CLEVELAND – Forget LeBron James’ legacy on the court. In the big picture, his on-court achievements are noteworthy and impressive, but not life-changing.
James’ philanthropic work with the LeBron James Family Foundation is leaving a meaningful mark on children and families, especially those in the Akron public school system.
For his work to help children in the classroom, the Professional Basketball Writers Association named James the winner of the 2016-17 J. Walter Kennedy Citizenship Award, given to the NBA player, coach or trainer who shows outstanding service and dedication to the community.
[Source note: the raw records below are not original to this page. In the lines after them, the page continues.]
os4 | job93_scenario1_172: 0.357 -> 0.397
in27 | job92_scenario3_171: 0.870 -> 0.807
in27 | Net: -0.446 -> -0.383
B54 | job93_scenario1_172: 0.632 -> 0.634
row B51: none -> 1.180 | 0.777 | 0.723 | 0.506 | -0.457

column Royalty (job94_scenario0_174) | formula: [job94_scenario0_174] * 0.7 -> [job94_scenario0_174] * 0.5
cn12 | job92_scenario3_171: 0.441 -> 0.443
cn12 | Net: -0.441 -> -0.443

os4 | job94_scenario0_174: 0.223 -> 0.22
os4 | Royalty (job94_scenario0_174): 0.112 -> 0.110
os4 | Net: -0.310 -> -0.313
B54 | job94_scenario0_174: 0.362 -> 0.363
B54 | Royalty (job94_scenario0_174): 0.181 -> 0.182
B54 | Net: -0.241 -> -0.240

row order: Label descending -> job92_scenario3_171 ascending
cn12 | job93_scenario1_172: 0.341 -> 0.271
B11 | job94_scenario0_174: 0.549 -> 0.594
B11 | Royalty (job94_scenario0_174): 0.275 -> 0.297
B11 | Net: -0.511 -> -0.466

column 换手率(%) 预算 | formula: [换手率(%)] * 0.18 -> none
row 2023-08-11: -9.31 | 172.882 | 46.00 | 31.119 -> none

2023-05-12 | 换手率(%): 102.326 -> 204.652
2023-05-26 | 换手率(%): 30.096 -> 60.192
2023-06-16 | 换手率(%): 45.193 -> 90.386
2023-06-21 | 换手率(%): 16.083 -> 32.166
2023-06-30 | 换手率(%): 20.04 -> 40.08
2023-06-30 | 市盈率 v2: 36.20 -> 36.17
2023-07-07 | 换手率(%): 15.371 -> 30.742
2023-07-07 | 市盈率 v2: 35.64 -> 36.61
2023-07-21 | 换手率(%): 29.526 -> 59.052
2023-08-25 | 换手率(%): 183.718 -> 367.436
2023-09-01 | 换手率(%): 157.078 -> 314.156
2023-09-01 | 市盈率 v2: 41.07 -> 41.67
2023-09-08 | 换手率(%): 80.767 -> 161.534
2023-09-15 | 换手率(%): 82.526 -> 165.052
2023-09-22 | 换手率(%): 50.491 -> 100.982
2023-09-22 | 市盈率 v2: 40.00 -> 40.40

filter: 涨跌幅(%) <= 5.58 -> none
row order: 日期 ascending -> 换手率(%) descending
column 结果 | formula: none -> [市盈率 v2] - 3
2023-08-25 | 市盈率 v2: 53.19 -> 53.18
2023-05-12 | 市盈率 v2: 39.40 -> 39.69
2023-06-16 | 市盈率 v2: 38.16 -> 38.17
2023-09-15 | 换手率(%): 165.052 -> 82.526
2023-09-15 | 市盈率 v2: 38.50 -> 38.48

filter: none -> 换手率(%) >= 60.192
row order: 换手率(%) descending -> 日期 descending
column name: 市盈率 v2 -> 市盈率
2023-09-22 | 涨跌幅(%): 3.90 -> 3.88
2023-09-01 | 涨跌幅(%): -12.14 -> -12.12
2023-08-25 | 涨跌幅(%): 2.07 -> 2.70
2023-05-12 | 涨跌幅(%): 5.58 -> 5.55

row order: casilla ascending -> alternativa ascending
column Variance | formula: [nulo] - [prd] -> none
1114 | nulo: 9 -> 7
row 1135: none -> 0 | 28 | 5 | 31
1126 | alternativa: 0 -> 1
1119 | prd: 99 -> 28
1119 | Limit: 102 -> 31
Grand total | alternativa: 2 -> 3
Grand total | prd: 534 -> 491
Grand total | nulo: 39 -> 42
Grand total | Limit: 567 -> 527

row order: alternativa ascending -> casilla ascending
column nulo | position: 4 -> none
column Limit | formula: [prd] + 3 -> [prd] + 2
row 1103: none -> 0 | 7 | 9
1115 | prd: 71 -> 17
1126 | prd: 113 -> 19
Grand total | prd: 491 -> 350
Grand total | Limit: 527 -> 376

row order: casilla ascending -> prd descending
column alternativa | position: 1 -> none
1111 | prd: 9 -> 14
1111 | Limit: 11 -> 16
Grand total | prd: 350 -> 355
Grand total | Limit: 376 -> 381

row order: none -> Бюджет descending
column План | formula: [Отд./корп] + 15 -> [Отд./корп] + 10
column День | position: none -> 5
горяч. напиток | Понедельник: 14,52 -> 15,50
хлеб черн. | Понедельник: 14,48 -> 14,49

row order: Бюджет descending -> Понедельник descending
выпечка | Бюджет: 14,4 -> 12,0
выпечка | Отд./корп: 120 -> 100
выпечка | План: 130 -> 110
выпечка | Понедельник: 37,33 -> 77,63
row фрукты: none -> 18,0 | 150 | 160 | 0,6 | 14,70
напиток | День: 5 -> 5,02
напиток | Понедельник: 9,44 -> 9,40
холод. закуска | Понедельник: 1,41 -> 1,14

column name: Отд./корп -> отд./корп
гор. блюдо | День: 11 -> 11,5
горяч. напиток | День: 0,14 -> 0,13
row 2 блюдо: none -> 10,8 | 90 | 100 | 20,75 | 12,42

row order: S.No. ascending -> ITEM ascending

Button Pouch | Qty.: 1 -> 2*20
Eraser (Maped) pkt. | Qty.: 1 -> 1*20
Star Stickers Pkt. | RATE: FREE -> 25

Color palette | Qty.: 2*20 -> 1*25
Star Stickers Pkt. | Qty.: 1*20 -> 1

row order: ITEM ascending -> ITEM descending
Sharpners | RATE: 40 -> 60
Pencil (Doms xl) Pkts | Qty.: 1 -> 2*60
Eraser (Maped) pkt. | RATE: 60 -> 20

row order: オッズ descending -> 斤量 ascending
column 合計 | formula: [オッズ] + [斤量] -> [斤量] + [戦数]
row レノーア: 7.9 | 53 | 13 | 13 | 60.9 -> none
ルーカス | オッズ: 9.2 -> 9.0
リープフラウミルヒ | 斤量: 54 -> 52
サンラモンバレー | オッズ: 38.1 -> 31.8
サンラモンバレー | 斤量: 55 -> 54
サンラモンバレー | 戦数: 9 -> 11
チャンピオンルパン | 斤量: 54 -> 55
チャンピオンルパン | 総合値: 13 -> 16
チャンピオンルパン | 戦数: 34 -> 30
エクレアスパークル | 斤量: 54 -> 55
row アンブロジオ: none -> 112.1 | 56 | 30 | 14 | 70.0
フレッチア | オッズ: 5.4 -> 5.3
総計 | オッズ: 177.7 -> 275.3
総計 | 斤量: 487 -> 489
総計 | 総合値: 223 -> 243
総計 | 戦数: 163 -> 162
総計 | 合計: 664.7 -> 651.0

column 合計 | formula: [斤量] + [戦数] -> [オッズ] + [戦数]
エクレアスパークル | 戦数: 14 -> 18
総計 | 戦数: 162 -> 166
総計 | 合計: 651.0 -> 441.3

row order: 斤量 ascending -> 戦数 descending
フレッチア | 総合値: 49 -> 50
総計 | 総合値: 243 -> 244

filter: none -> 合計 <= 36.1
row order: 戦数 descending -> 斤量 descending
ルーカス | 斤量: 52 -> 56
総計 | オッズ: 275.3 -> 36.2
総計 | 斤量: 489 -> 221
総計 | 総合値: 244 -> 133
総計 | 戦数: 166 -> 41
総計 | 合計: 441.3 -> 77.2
“It means a lot,” James told reporters Sunday morning. “I do so much for my community and my foundation does a great job of giving families and kids and the youth an opportunity to better their lives and better their futures. For that part of what I do to be recognized, it’s definitely an award not only for myself and my foundation but all my kids that are a part of my program and all the people that look up to me. It’s their award for sure.”
What started out as a bike ride to encourage students in the classroom has turned into a foundation that provides academic and financial support, mentorship and encouragement for elementary, middle school and high school students.
James’ foundation is transforming lives. Starting in 2025, James, his foundation and supporting sponsors will provide possibly 2,000 full scholarships to the University of Akron for students who participate in James’ “I Promise Program” and meet testing, education, attendance and community-service criteria.
James, who is also a significant donor to the Boys and Girls Clubs of America, will provide support for those students and their parents on campus with the I Promise Institute, which will help both groups navigate the demands of college life.
In November, James’ foundation announced he will help launch a new public school in Akron for “Students who are at-risk in reading and who are in need of additional academic intervention before falling further behind their peers.”
The school is scheduled to open in the fall of 2018. It will start with third and fourth grades and expand to first and second in the fall of 2019. By 2022, the school will open to students in grades one through eight.
“It’s all about trying to figure out what’s the most important impact you can make,” James said. “Once we started shifting the bike-a-thon into the educational thing – seeing that these kids needed help at that particular point in their lives in the third grade – and started to make it more about that and not only helping the kids but also helping the parents as well, that’s when it became more impactful because you know it can help these kids later on in life.”